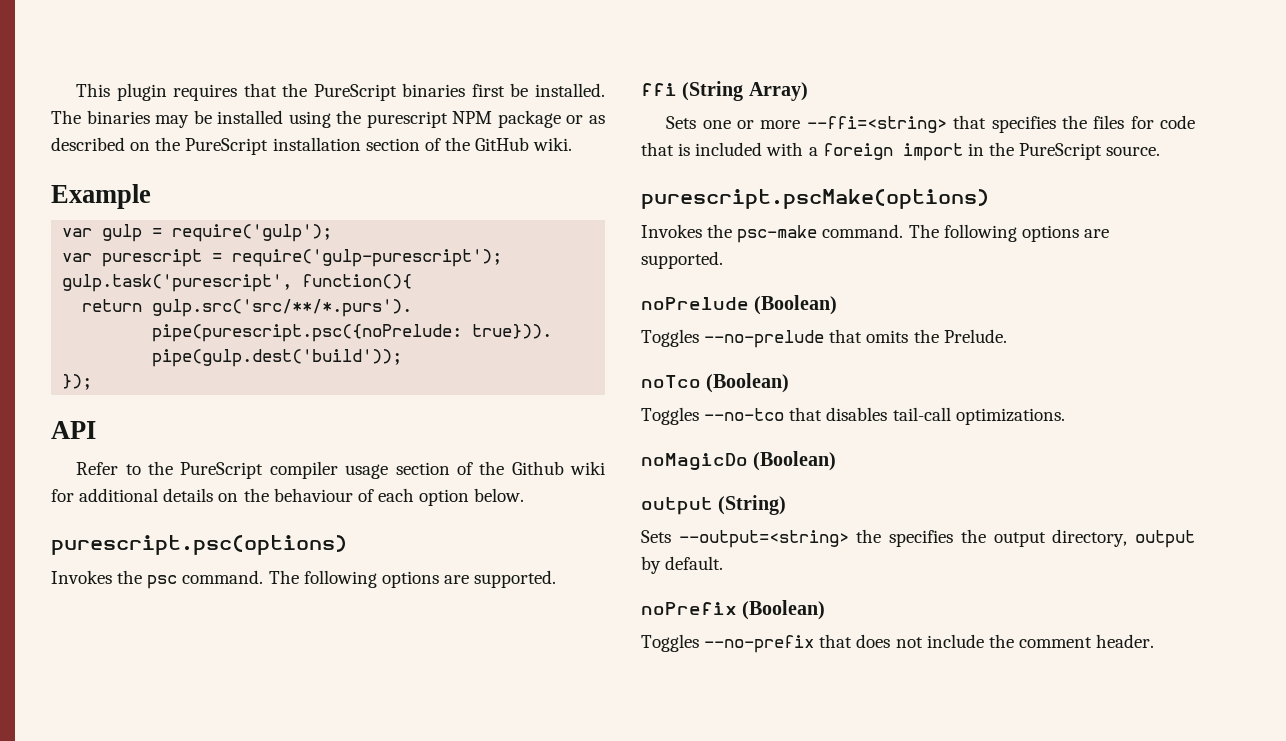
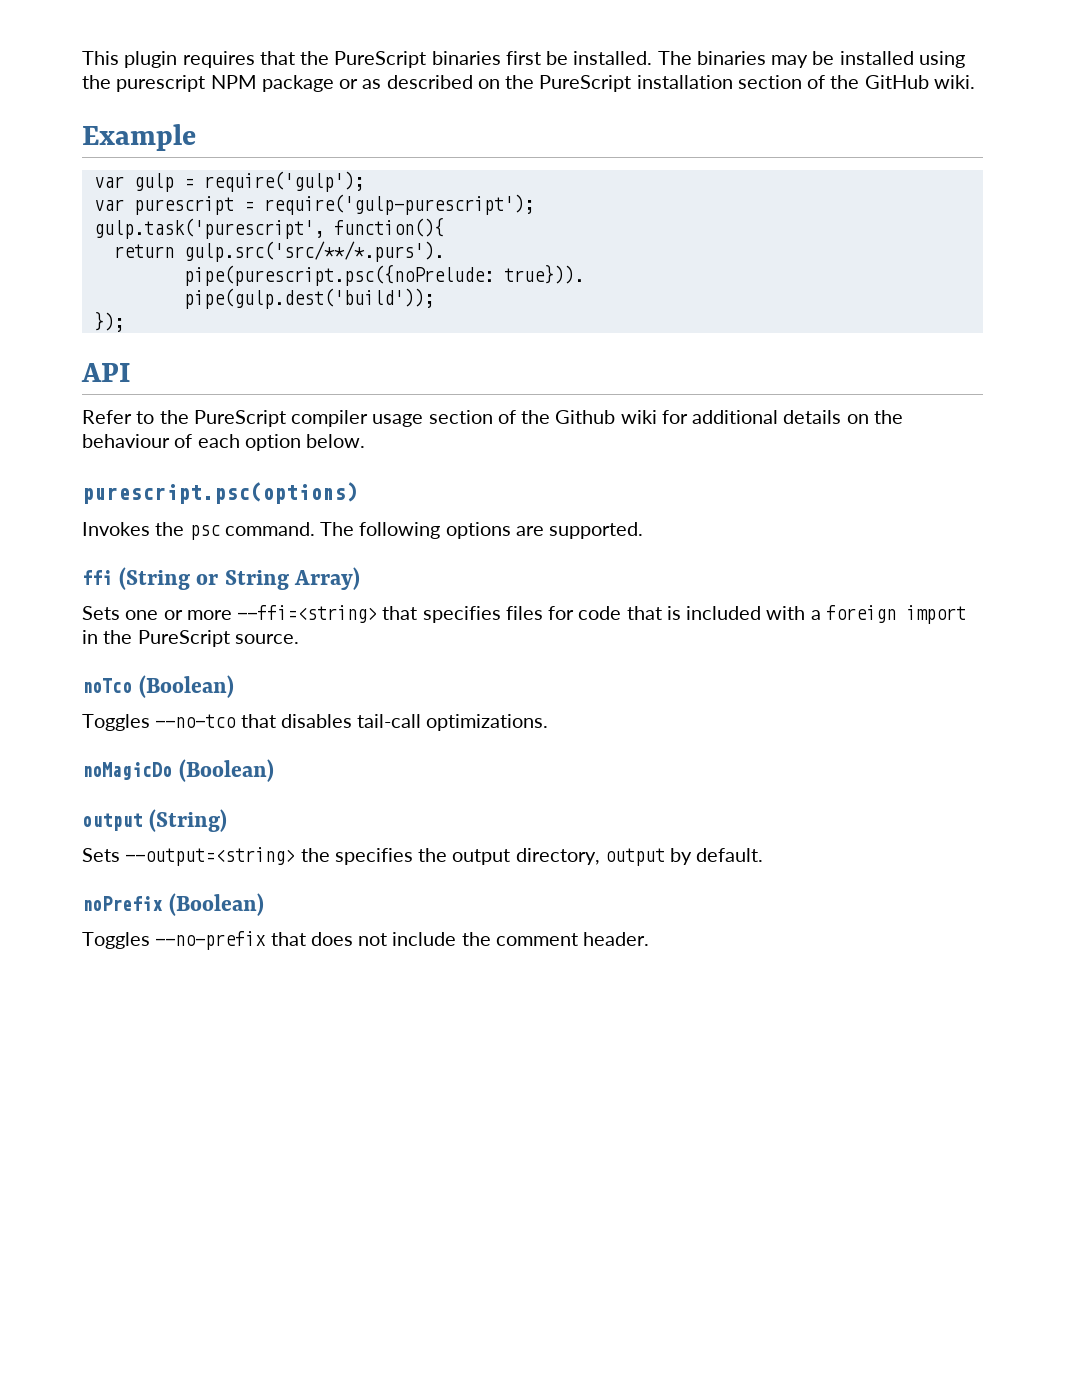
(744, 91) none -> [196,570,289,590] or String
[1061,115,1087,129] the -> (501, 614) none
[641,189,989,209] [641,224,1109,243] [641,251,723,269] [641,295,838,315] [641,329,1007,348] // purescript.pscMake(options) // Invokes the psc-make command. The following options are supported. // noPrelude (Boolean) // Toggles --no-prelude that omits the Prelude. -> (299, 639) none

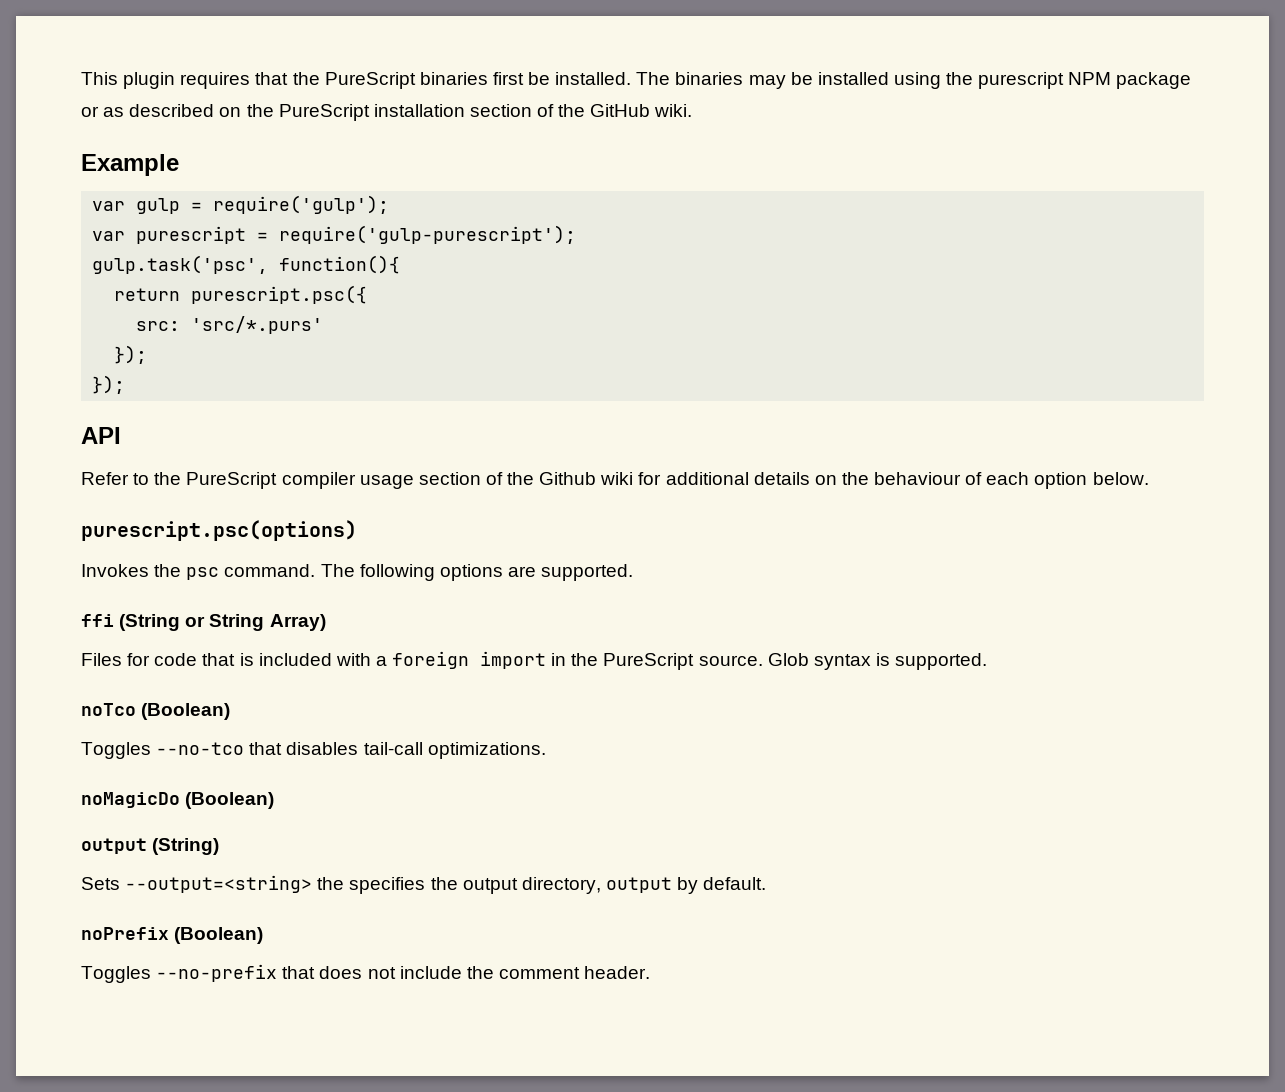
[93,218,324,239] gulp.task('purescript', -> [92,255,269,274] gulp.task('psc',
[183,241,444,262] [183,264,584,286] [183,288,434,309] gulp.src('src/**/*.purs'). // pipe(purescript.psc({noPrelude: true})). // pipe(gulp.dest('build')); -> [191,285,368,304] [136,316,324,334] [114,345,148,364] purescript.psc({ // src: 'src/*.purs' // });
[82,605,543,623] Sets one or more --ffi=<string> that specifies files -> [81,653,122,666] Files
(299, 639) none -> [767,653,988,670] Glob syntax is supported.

::::::::::

Restate all of the material word for word, leaving every picture out.

(744, 91) none -> [196,570,289,590] or String
[1061,115,1087,129] the -> (501, 614) none
[641,189,989,209] [641,224,1109,243] [641,251,723,269] [641,295,838,315] [641,329,1007,348] // purescript.pscMake(options) // Invokes the psc-make command. The following options are supported. // noPrelude (Boolean) // Toggles --no-prelude that omits the Prelude. -> (299, 639) none

[93,218,324,239] gulp.task('purescript', -> [92,255,269,274] gulp.task('psc',
[183,241,444,262] [183,264,584,286] [183,288,434,309] gulp.src('src/**/*.purs'). // pipe(purescript.psc({noPrelude: true})). // pipe(gulp.dest('build')); -> [191,285,368,304] [136,316,324,334] [114,345,148,364] purescript.psc({ // src: 'src/*.purs' // });
[82,605,543,623] Sets one or more --ffi=<string> that specifies files -> [81,653,122,666] Files
(299, 639) none -> [767,653,988,670] Glob syntax is supported.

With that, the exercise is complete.